Task instructions:
Starting at the line that holds "payment method: PayPal -> bank transfer" and stopping at the line that holds "total: 2033.61 -> 2166.18", restate the records below word for word, with both of those lines included.

Supplied entries:
┌────────
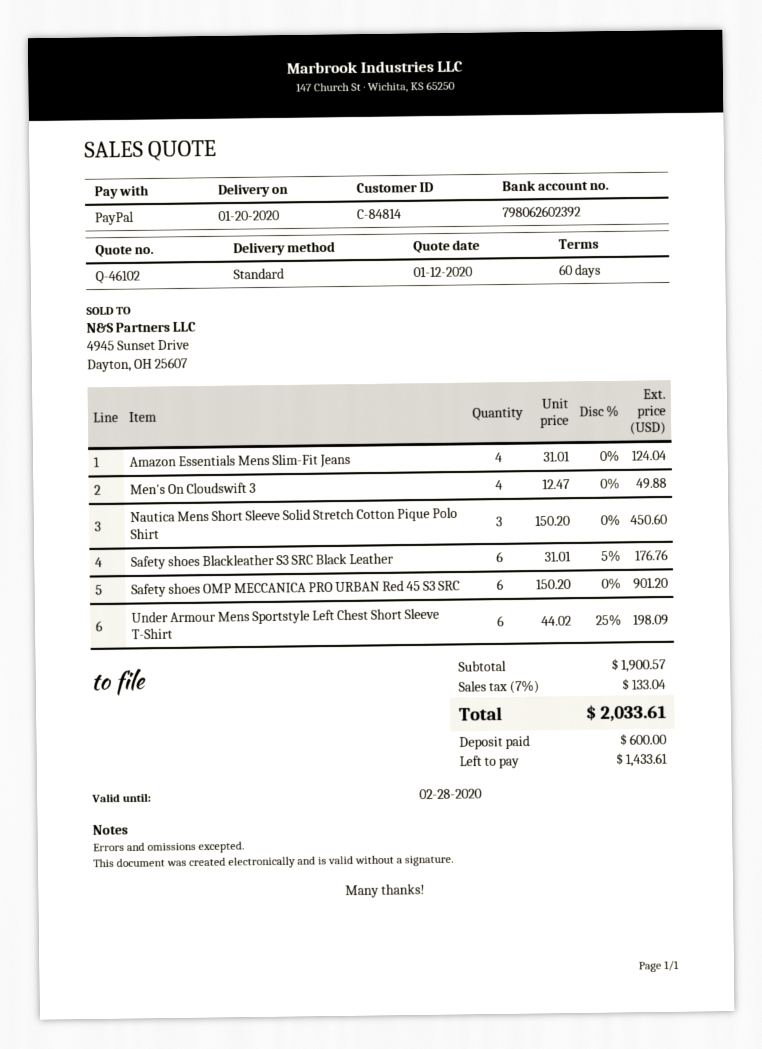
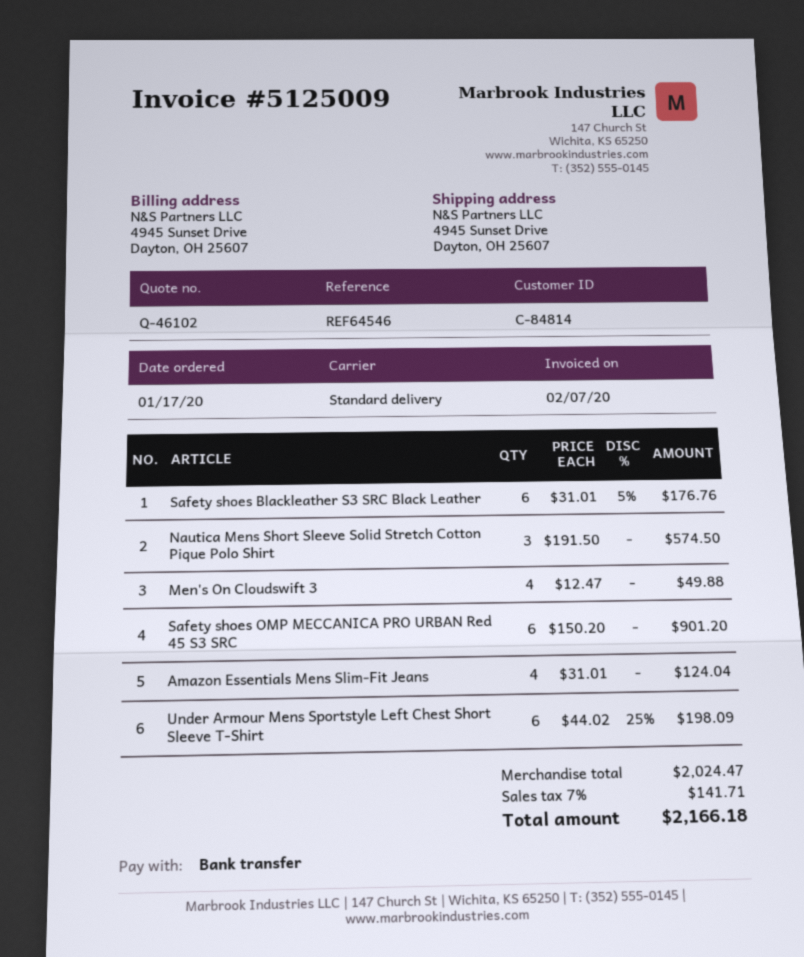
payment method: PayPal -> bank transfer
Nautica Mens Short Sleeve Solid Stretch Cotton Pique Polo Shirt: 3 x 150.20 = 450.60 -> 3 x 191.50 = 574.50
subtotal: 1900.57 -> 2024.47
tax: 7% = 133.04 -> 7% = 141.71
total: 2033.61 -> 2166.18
└────────
┌────────
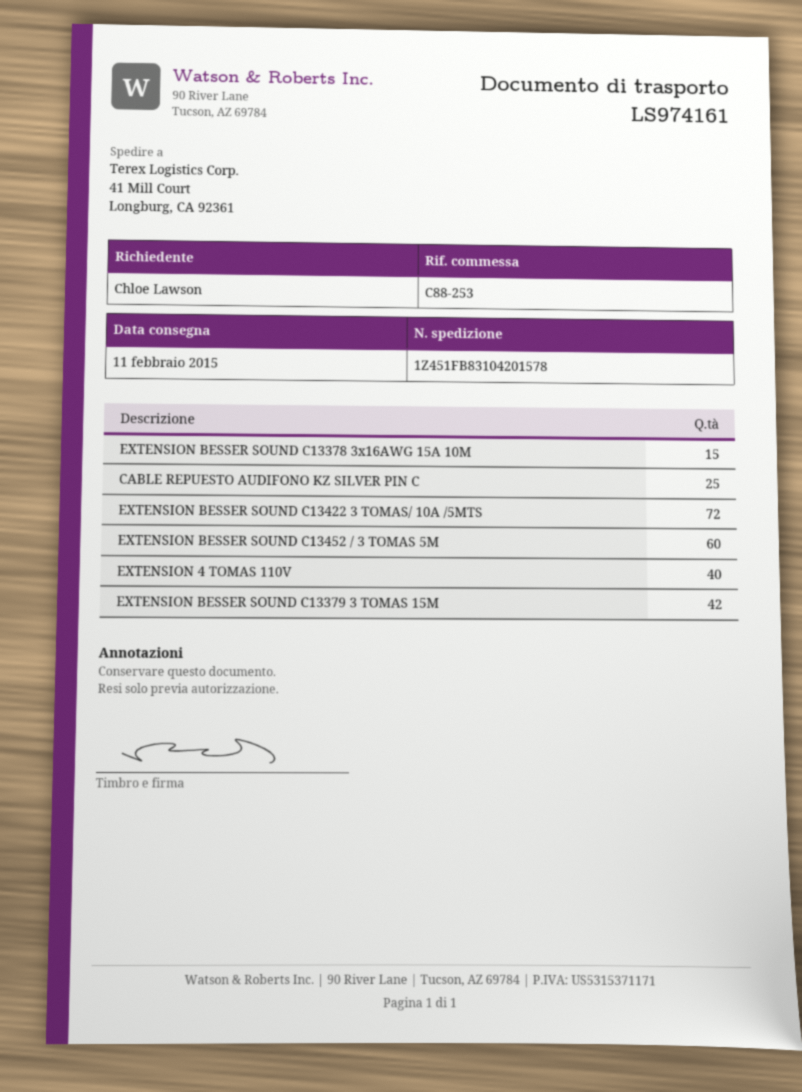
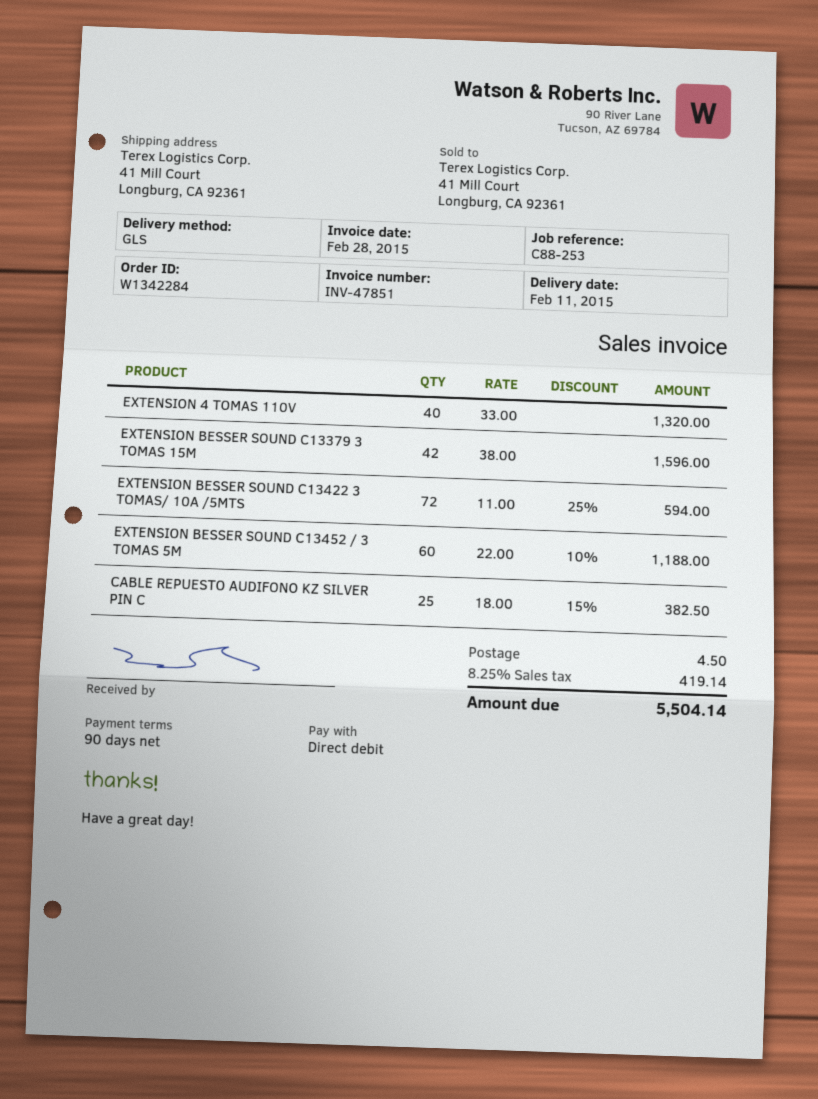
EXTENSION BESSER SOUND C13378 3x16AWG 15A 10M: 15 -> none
└────────
Solved exercise:
payment method: PayPal -> bank transfer
Nautica Mens Short Sleeve Solid Stretch Cotton Pique Polo Shirt: 3 x 150.20 = 450.60 -> 3 x 191.50 = 574.50
subtotal: 1900.57 -> 2024.47
tax: 7% = 133.04 -> 7% = 141.71
total: 2033.61 -> 2166.18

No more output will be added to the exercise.